### EXCERPTED RECORDS
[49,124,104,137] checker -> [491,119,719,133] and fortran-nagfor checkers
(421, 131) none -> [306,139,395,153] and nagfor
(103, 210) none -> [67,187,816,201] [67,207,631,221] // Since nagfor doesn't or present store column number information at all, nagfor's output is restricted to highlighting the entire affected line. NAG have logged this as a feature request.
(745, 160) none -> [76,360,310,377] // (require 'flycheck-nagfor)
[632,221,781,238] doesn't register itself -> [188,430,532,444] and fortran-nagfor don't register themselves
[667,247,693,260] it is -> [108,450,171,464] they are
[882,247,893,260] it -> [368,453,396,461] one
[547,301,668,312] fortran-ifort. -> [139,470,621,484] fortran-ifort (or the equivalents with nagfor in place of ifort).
######
### EXCERPTED RECORDS
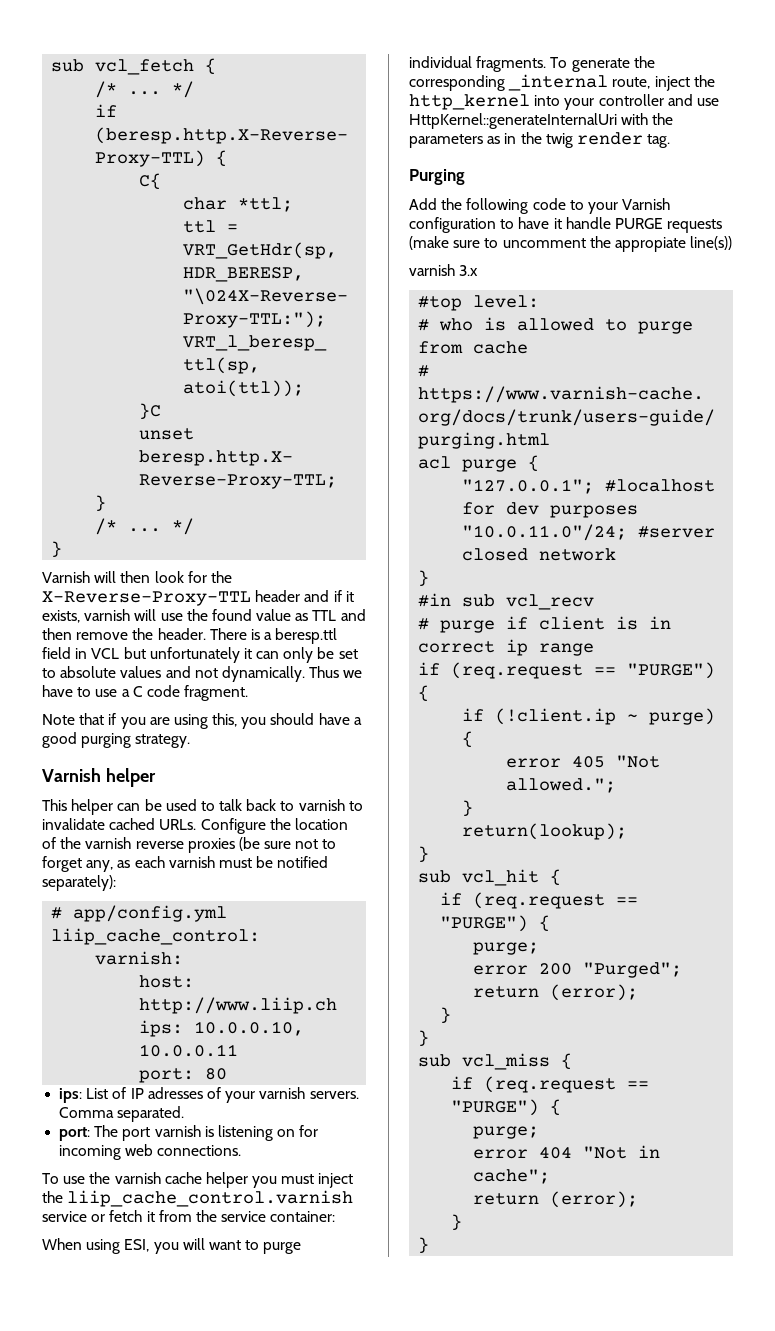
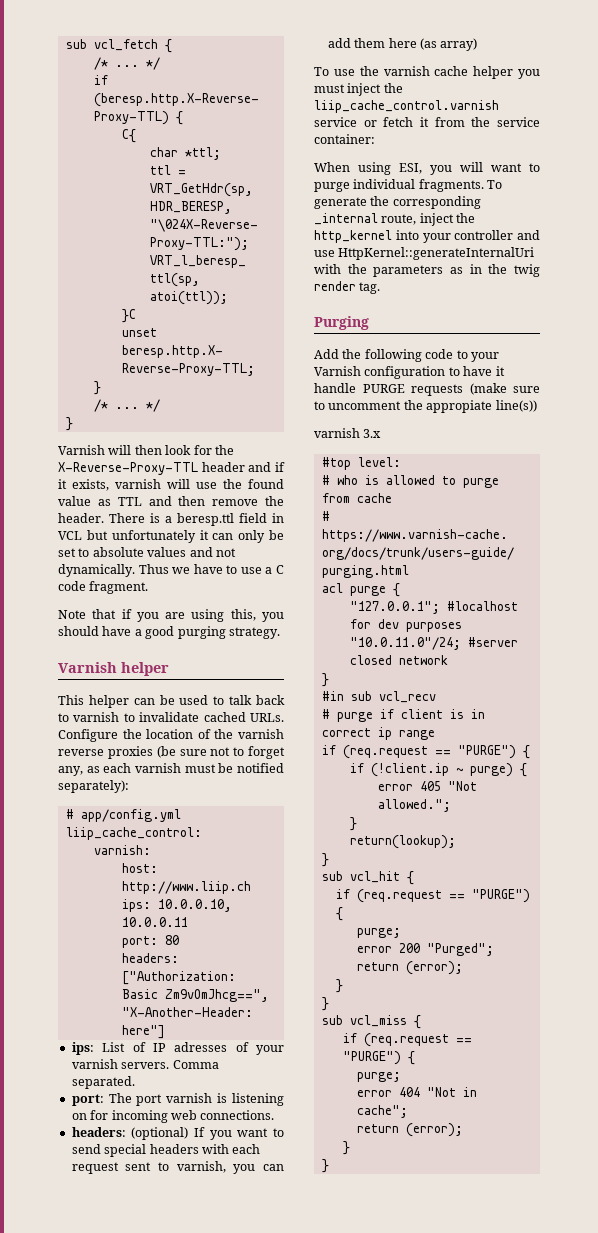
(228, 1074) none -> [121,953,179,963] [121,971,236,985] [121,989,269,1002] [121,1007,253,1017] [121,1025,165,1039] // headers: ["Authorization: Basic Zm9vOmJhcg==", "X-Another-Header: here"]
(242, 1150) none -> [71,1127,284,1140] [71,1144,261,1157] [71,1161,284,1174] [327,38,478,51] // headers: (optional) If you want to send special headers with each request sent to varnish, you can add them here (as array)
######
### EXCERPTED RECORDS
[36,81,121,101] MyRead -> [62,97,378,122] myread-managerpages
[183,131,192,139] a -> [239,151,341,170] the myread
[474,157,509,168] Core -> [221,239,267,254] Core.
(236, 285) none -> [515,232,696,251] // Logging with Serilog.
######
**PROBLEM DETAILS**
Produce only the lines from the line containing "(103, 210) none" through the line containing "[547,301,668,312] fortran-ifort. ->", inclusive of both, exactly as they stand in the entries above.

**ANSWER TO THIS PROBLEM**
(103, 210) none -> [67,187,816,201] [67,207,631,221] // Since nagfor doesn't or present store column number information at all, nagfor's output is restricted to highlighting the entire affected line. NAG have logged this as a feature request.
(745, 160) none -> [76,360,310,377] // (require 'flycheck-nagfor)
[632,221,781,238] doesn't register itself -> [188,430,532,444] and fortran-nagfor don't register themselves
[667,247,693,260] it is -> [108,450,171,464] they are
[882,247,893,260] it -> [368,453,396,461] one
[547,301,668,312] fortran-ifort. -> [139,470,621,484] fortran-ifort (or the equivalents with nagfor in place of ifort).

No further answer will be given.